Only the closing portion of the entries is to be reproduced: the line containing "iOS app: Download" through the very last line, exactly as written.

==================================================

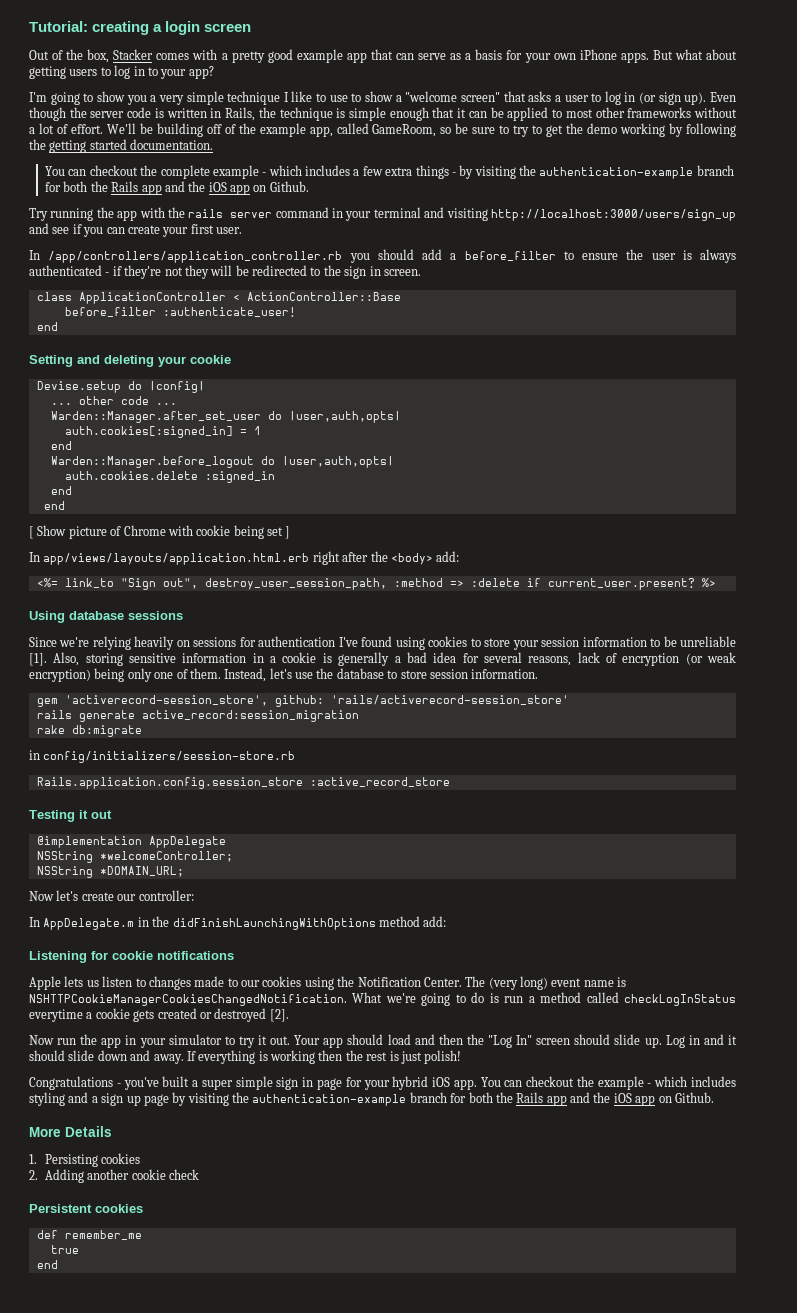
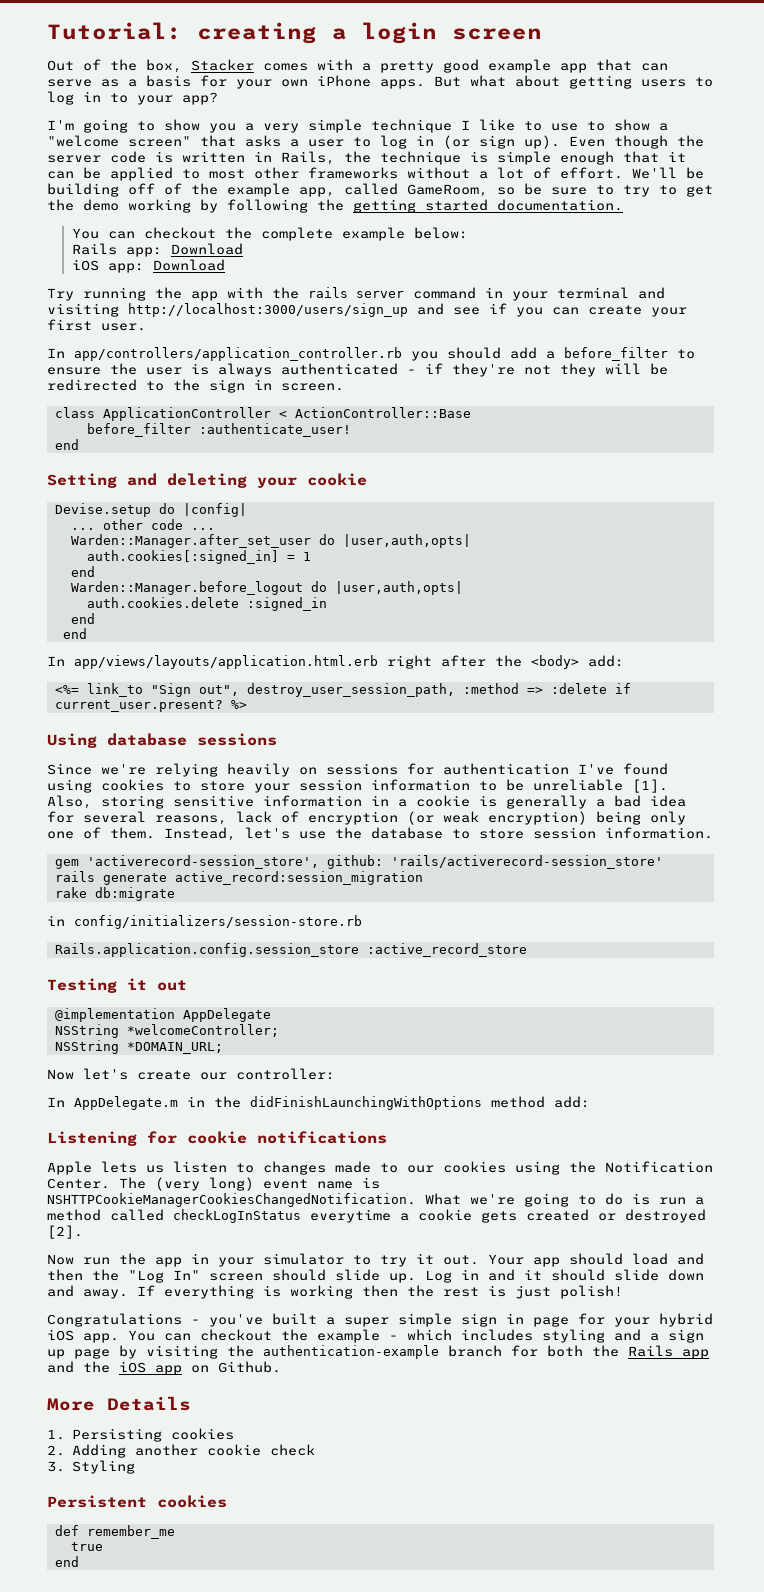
- You can checkout the complete example - which includes a few extra things - by visiting the authentication-example branch for both the Rails app and the iOS app on Github.
+ You can checkout the complete example below:
+ Rails app: Download
+ iOS app: Download
- In /app/controllers/application_controller.rb you should add a before_filter to ensure the user is always authenticated - if they're not they will be redirected to the sign in screen.
+ In app/controllers/application_controller.rb you should add a before_filter to ensure the user is always authenticated - if they're not they will be redirected to the sign in screen.
- [ Show picture of Chrome with cookie being set ]
+ 3. Styling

==================================================

■ Exercise answer
+ iOS app: Download
- In /app/controllers/application_controller.rb you should add a before_filter to ensure the user is always authenticated - if they're not they will be redirected to the sign in screen.
+ In app/controllers/application_controller.rb you should add a before_filter to ensure the user is always authenticated - if they're not they will be redirected to the sign in screen.
- [ Show picture of Chrome with cookie being set ]
+ 3. Styling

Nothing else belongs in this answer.